WHAT IS EXPECTED: Every line with the string "bold" in it belongs in your answer, so copy them all from the data.

[Data excerpts]
++++++++++

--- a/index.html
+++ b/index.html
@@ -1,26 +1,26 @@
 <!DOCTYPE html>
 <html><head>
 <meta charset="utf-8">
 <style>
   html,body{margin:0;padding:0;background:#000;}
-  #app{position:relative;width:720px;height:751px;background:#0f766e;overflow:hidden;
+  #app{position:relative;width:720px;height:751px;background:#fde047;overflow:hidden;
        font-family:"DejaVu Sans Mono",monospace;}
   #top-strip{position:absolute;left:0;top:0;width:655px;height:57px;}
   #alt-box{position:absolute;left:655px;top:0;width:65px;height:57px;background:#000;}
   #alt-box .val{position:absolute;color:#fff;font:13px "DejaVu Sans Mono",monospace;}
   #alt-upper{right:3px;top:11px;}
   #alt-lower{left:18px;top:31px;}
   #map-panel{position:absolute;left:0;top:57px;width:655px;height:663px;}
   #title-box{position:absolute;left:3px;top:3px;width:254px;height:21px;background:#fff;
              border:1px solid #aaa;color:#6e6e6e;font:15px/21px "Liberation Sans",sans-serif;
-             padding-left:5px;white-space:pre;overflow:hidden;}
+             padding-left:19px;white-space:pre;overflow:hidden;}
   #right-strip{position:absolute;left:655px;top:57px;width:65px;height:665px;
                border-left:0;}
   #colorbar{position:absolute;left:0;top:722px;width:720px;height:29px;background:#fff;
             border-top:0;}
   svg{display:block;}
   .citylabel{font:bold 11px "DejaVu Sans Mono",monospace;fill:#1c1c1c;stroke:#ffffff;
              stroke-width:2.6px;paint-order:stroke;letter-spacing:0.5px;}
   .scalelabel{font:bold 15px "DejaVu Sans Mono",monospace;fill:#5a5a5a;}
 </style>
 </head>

++++++++++

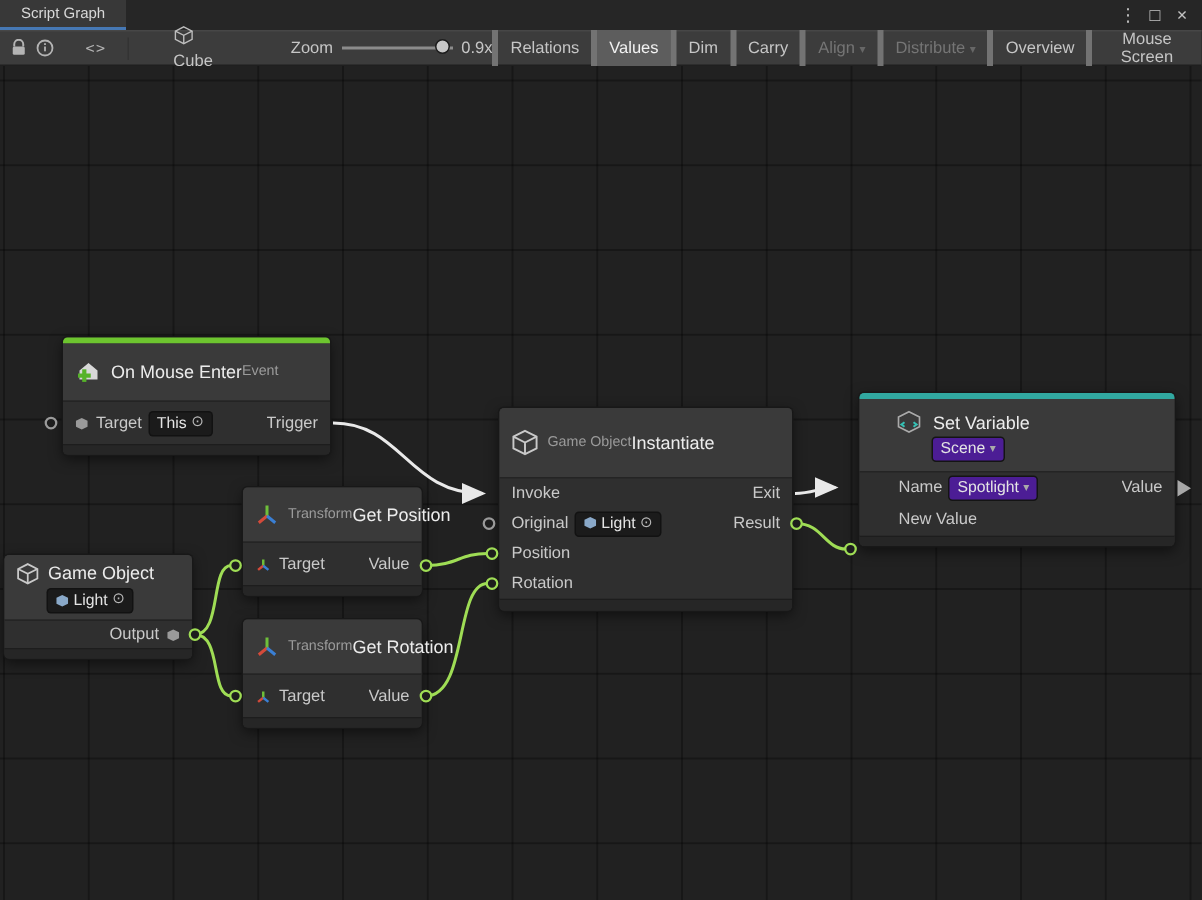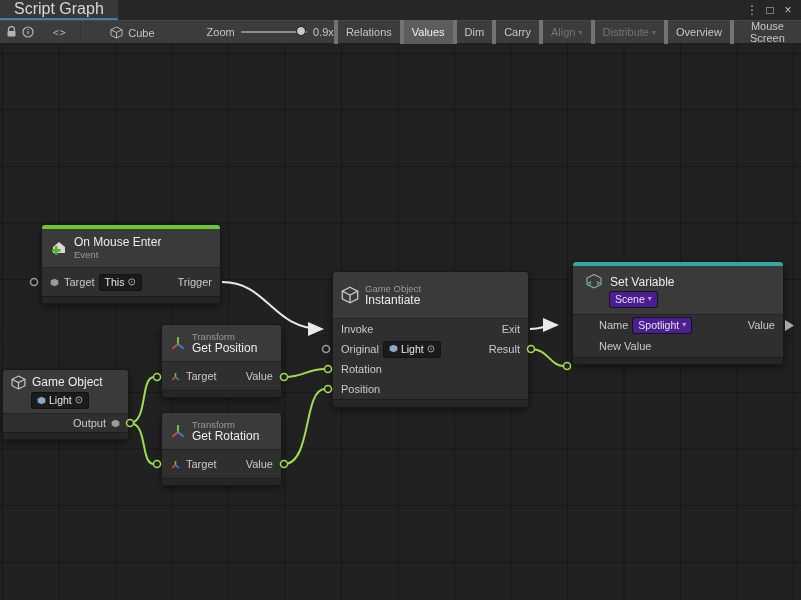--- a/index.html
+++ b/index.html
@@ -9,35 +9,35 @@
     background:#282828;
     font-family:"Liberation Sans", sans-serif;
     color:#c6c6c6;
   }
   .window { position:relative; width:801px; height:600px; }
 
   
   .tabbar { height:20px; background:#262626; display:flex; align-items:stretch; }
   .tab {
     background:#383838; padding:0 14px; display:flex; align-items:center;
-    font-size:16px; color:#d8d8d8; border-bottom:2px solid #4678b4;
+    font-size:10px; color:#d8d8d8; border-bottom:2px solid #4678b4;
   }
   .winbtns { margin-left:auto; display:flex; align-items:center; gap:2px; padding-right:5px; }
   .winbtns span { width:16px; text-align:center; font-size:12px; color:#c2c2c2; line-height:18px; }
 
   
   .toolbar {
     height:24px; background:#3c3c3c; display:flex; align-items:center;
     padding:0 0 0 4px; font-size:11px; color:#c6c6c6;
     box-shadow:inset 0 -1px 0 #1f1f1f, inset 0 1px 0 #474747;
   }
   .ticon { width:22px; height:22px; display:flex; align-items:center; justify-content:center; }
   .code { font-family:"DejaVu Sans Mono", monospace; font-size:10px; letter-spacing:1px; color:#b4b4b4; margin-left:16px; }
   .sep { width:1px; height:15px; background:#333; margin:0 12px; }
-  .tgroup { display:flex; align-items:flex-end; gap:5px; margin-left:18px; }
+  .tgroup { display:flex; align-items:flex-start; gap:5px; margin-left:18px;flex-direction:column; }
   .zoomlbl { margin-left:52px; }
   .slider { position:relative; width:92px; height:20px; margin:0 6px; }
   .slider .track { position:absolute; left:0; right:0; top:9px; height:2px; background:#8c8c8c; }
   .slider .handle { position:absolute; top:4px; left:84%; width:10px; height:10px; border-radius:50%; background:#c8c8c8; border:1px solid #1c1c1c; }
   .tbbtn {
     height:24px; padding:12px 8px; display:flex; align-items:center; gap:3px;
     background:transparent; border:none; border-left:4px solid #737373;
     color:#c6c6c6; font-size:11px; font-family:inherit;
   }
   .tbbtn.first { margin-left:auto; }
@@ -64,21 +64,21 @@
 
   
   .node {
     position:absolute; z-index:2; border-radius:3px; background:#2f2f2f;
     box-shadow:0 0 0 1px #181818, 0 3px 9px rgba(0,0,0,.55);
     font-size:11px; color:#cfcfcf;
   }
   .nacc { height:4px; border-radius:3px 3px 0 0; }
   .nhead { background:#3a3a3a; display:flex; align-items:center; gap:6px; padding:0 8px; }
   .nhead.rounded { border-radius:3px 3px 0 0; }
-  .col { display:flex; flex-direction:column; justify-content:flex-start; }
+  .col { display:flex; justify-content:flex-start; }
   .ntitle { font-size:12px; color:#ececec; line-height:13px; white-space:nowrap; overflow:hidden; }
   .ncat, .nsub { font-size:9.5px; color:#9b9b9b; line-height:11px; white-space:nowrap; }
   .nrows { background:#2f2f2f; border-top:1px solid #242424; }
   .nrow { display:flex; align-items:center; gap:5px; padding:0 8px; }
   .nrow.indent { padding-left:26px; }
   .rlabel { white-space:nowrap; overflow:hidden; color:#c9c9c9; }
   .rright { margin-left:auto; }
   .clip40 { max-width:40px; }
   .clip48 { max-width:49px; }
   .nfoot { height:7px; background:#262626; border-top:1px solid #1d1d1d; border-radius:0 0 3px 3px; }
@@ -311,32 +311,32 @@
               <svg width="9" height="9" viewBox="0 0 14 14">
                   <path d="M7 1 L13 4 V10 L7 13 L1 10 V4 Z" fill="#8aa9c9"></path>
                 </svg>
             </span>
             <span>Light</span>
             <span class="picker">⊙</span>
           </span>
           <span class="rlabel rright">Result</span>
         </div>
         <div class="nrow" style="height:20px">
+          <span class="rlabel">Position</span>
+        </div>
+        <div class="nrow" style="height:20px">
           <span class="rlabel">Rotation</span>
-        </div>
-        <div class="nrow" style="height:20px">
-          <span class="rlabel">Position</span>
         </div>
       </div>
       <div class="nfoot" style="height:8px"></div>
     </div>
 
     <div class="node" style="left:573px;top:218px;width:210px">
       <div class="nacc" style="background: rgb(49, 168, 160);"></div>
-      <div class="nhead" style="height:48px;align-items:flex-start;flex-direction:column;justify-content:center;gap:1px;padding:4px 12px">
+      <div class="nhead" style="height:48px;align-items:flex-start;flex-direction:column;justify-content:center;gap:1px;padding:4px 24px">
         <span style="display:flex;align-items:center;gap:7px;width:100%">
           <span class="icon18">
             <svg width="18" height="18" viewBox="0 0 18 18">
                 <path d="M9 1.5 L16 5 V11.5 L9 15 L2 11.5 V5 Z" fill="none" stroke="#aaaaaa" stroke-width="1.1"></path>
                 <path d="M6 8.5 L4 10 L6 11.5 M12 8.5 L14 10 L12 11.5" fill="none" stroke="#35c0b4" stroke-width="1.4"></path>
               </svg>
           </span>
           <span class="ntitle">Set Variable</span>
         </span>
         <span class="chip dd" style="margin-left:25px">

++++++++++

SOLUTION FOR THIS TASK:
   .citylabel{font:bold 11px "DejaVu Sans Mono",monospace;fill:#1c1c1c;stroke:#ffffff;
   .scalelabel{font:bold 15px "DejaVu Sans Mono",monospace;fill:#5a5a5a;}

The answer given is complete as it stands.